Valley Diabetes & Obesity

Gopika Gangupantula, MD, DABOM, FAAFP, BC-ADM, CDCES

Diabetes and Obesity Specialist & Family Physician located in Modesto, CA

Hypoglycemia is frequently found among people with diabetes. Dr. Gopika Gangupantula can help mediate your low blood sugar through insulin management and can perform data interpretation to prevent further episodes. Schedule a visit to Valley Diabetes & Obesity in Modesto, California to consult with Dr. Gangupantula about this condition that can be managed.


What is hypoglycemia?

Low blood sugar, or hypoglycemia, is a common effect of having diabetes since your body doesn’t have enough sugar to use as energy. The condition can be triggered by diet, certain medications, exercise, or other health conditions.

What are symptoms of hypoglycemia?

Symptoms arise when your blood sugar is 70 mg/dL or lower. Signs of hypoglycemia may vary among different individuals with diabetes. Early symptoms include:

  • Confusion
  • Dizziness
  • Feeling shaky
  • Hunger
  • Irritability
  • Pounding heart and racing pulse
  • Pale skin
  • Sweating
  • Trembling
  • Weakness
  • Anxiety

More severe symptoms arise if initial symptoms go untreated. These include:

  • Poor coordination
  • Poor concentration
  • Numbness in the mouth and tongue
  • Passing out
  • Nightmares or bad dreams
  • Coma

Contact Dr. Gangupantula as soon as you notice any symptoms of hypoglycemia.

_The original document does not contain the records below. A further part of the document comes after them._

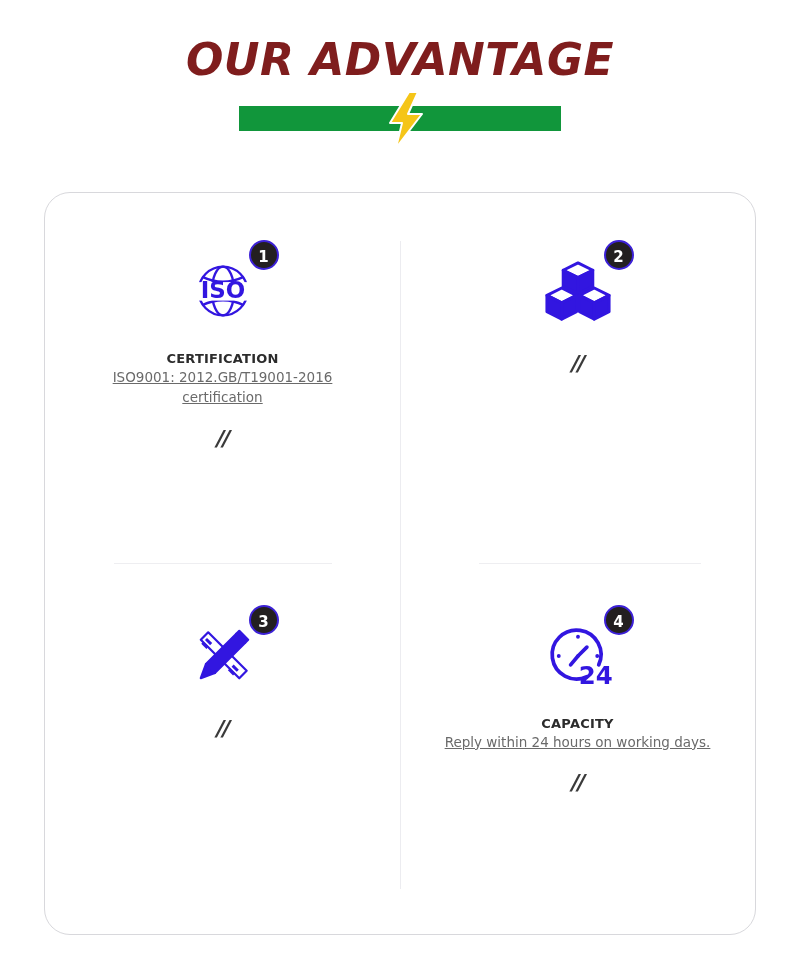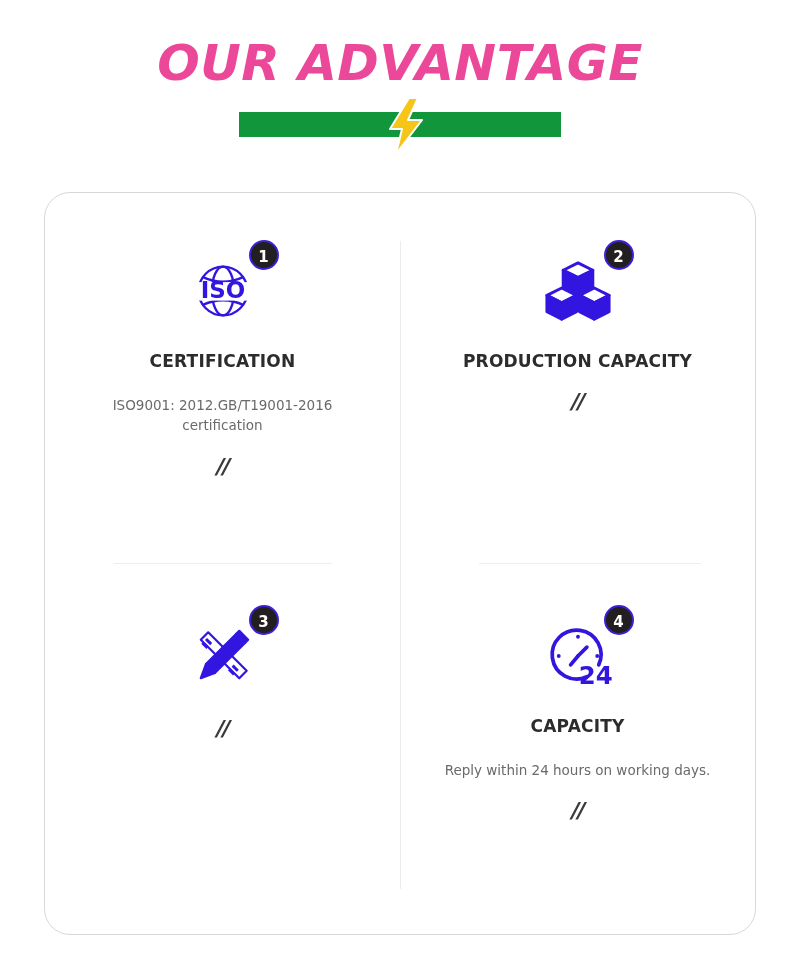--- a/index.html
+++ b/index.html
@@ -15,25 +15,25 @@
     position: relative;
   }
 
   
   .header {
     padding-top: 38px;
     text-align: center;
   }
   .header-title {
     font-family: "DejaVu Sans", sans-serif;
-    font-size: 50px;
+    font-size: 44px;
     font-weight: bold;
     font-style: italic;
     letter-spacing: 0.5px;
-    color: #ec4899;
+    color: #7f1d1d;
     line-height: 1;
     margin: 0;
   }
   .rule-wrap {
     position: relative;
     width: 322px;
     height: 48px;
     margin: 14px auto 0 auto;
   }
   .rule-bar {
@@ -132,35 +132,36 @@
     font-size: 15px;
     font-weight: bold;
     line-height: 30px;
     text-align: center;
     box-sizing: border-box;
     font-family: "DejaVu Sans", sans-serif;
   }
 
   .cell-title {
     margin-top: 18px;
-    font-size: 17px;
+    font-size: 13px;
     font-weight: bold;
     color: #2c2c2c;
     letter-spacing: 0.2px;
     text-align: left;
     font-family: "DejaVu Sans", sans-serif;
   }
   .cell-desc {
-    margin-top: 24px;
+    margin-top: 1px;
     font-size: 13.5px;
     color: #6a6a6a;
     line-height: 1.5;
     text-align: center;
     max-width: 300px;
     font-family: "DejaVu Sans", sans-serif;
+    text-decoration: underline;
   }
   .cell-sep {
     margin-top: 18px;
     font-size: 22px;
     font-weight: bold;
     font-style: italic;
     color: #3a3a3a;
     letter-spacing: -2px;
     font-family: "DejaVu Sans", sans-serif;
   }
@@ -220,21 +221,20 @@
             <path d="M8 56 L28 66 L28 88 L8 78 Z"></path>
             <path d="M48 56 L48 78 L28 88 L28 66 Z"></path>
 
             <path d="M72 46 L92 56 L72 66 L52 56 Z" fill="#ffffff"></path>
             <path d="M52 56 L72 66 L72 88 L52 78 Z"></path>
             <path d="M92 56 L92 78 L72 88 L72 66 Z"></path>
           </g>
         </svg>
         <div class="badge">2</div>
       </div>
-      <div class="cell-title">PRODUCTION CAPACITY</div>
       <div class="cell-sep">//</div>
     </div>
 
     <div class="cell row2">
       <div class="icon-wrap">
         <svg class="icon-glyph" viewBox="0 0 100 100">
           <g fill="#3216e0" stroke="#3216e0" stroke-width="3" stroke-linejoin="round">
 
             <path d="M20 28 L30 18 L82 70 L72 80 Z" fill="none"></path>
             <path d="M27 27 L34 34" fill="none" stroke-width="4"></path>

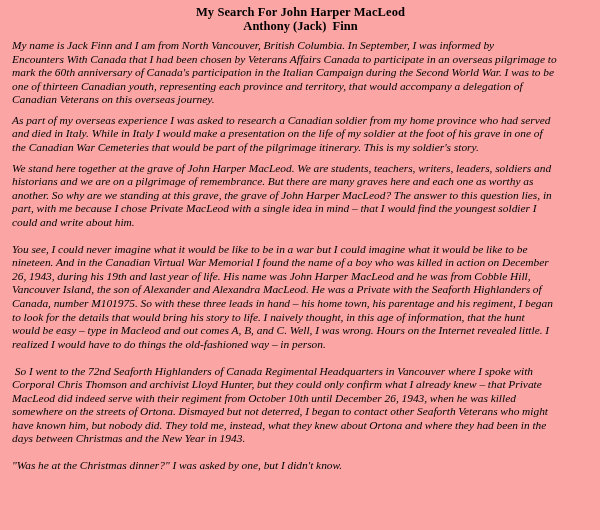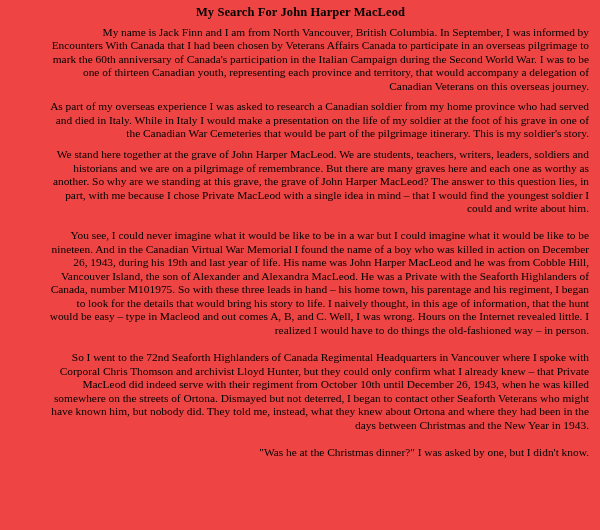--- a/index.html
+++ b/index.html
@@ -13,21 +13,21 @@
     height: 530px;
     overflow: hidden;
     font-family: "Liberation Serif", "DejaVu Serif", serif;
     color: #000000;
     -webkit-font-smoothing: none;
   }
   .page {
     position: relative;
     width: 600px;
     height: 530px;
-    background: #ef4444;
+    background: #fca5a5;
     box-sizing: border-box;
     padding: 6px 11px 0 12px;
   }
   .title-block {
     text-align: center;
     font-weight: bold;
     font-size: 12.5px;
     line-height: 13.6px;
     margin: 0 0 6px 0;
   }
@@ -38,41 +38,43 @@
   .title-block .by-line {
     display: block;
   }
   .title-block .author-line {
     display: block;
     white-space: pre;
   }
   .body-text {
     font-size: 11.4px;
     line-height: 13.55px;
-    text-align: right;
+    text-align: left;
+    font-style: italic;
   }
   .para {
     margin: 0;
     white-space: pre-wrap;
     word-spacing: -0.1px;
   }
   .gap-small {
     height: 7px;
   }
   .gap-blank {
     height: 13.5px;
   }
 </style>
 </head>
 <body>
 
 <div class="page">
 
   <div class="title-block">
     <span class="doc-title">My Search For John Harper MacLeod</span>
+    <span class="author-line">Anthony (Jack)  Finn</span>
   </div>
 
   <div class="body-text">
 
     <p class="para">My name is Jack Finn and I am from North Vancouver, British Columbia. In September, I was informed by
 Encounters With Canada that I had been chosen by Veterans Affairs Canada to participate in an overseas pilgrimage to
 mark the 60th anniversary of Canada's participation in the Italian Campaign during the Second World War. I was to be
 one of thirteen Canadian youth, representing each province and territory, that would accompany a delegation of
 Canadian Veterans on this overseas journey.</p>
     <div class="gap-small"></div>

What can cause hypoglycemia?

Some drugs prescribed for diabetes can cause low blood sugar. Insulin treatment is one such drug, as are variations of sulfonylureas. Your insulin intake must correspond with the amount of carbohydrates you eat or drink. Taking a disproportionate amount of insulin can lead to a hypoglycemic reaction. Therefore, be careful not to:

  • Eat a meal that has a lot of simple sugars
  • Miss a snack or don’t eat a full meal
  • Eat later than usual
  • Drink alcohol without eating any food

Drinking alcohol or taking certain medications with your diabetes medications can also trigger a hypoglycemic occurrence.

How is hypoglycemia managed?

If you feel as though you may be affected by hypoglycemia, constantly check your blood sugar level alongside your diet. If your levels tend to drop after eating sugary meals, it’s recommended you change your diet to avoid sugary foods and frequently eat small meals throughout the day. A drop in levels when you haven’t eaten means you should have a protein or carbohydrate-filled snack before bedtime.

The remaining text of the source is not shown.